◆ PROBLEM TO WORK ON
Your answer should hold only the lines from the one with "-210,7 +210,6 @@" through the end of the records, repeated exactly and minus any pictures.

Front-end code edit data
========

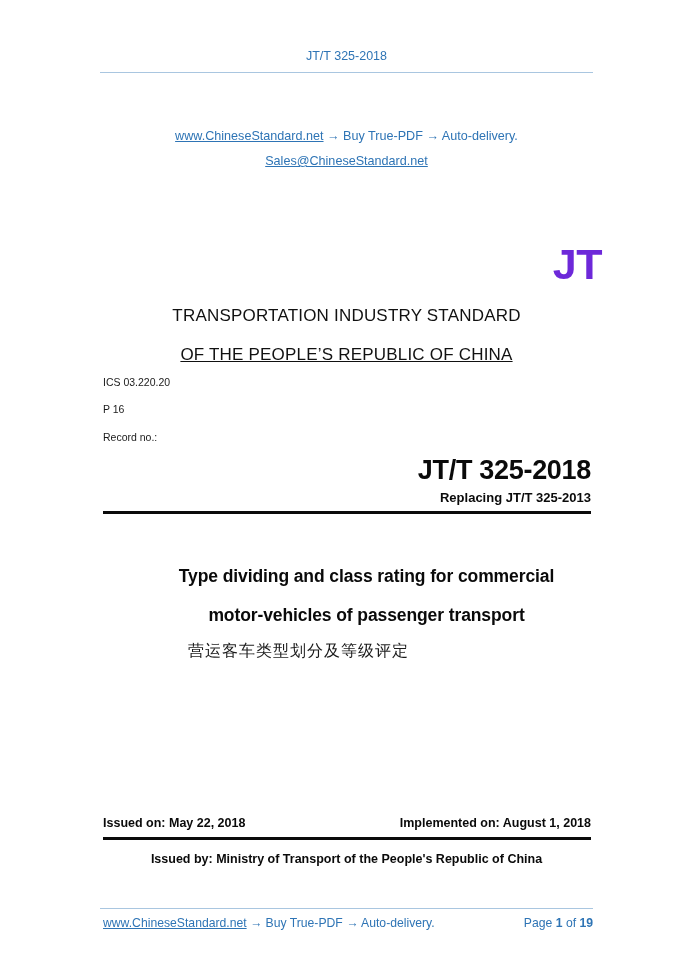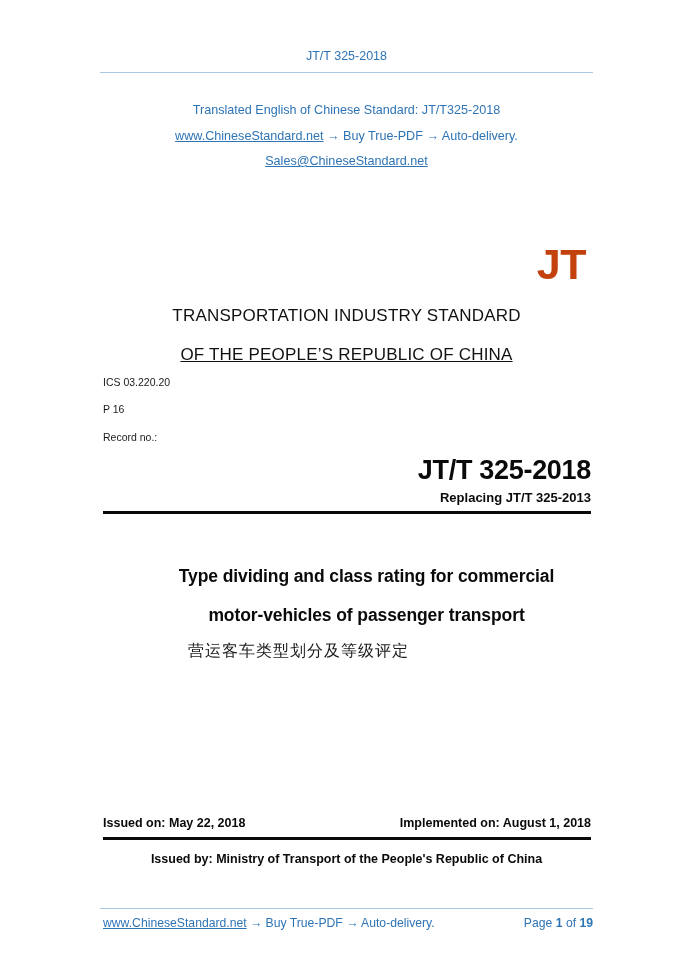--- a/index.html
+++ b/index.html
@@ -210,7 +210,6 @@
 
   <div class="rule-light rule-top"></div>
 
-  <div class="intro intro-1">Translated English of Chinese Standard: JT/T325-2018</div>
 
   <div class="intro intro-2">
     <span class="u">www.ChineseStandard.net</span><span> → Buy True-PDF → Auto-delivery.</span>

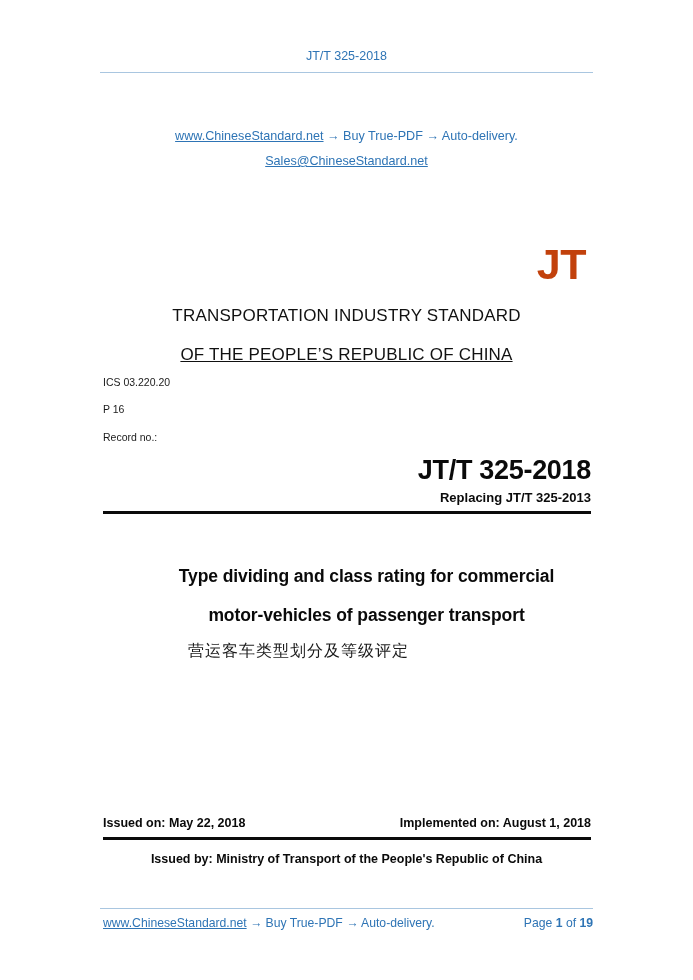--- a/index.html
+++ b/index.html
@@ -76,9 +76,10 @@
     text-align: right;
     font-size: 43px;
     font-weight: bold;
-    color: #c2410c;
+    color: #6d28d9;
     letter-spacing: -0.5px;
     line-height: 1;
+    padding-left: 16px;
   }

========

◆ REPLY TO THE EXERCISE
@@ -210,7 +210,6 @@
 
   <div class="rule-light rule-top"></div>
 
-  <div class="intro intro-1">Translated English of Chinese Standard: JT/T325-2018</div>
 
   <div class="intro intro-2">
     <span class="u">www.ChineseStandard.net</span><span> → Buy True-PDF → Auto-delivery.</span>

--- a/index.html
+++ b/index.html
@@ -76,9 +76,10 @@
     text-align: right;
     font-size: 43px;
     font-weight: bold;
-    color: #c2410c;
+    color: #6d28d9;
     letter-spacing: -0.5px;
     line-height: 1;
+    padding-left: 16px;
   }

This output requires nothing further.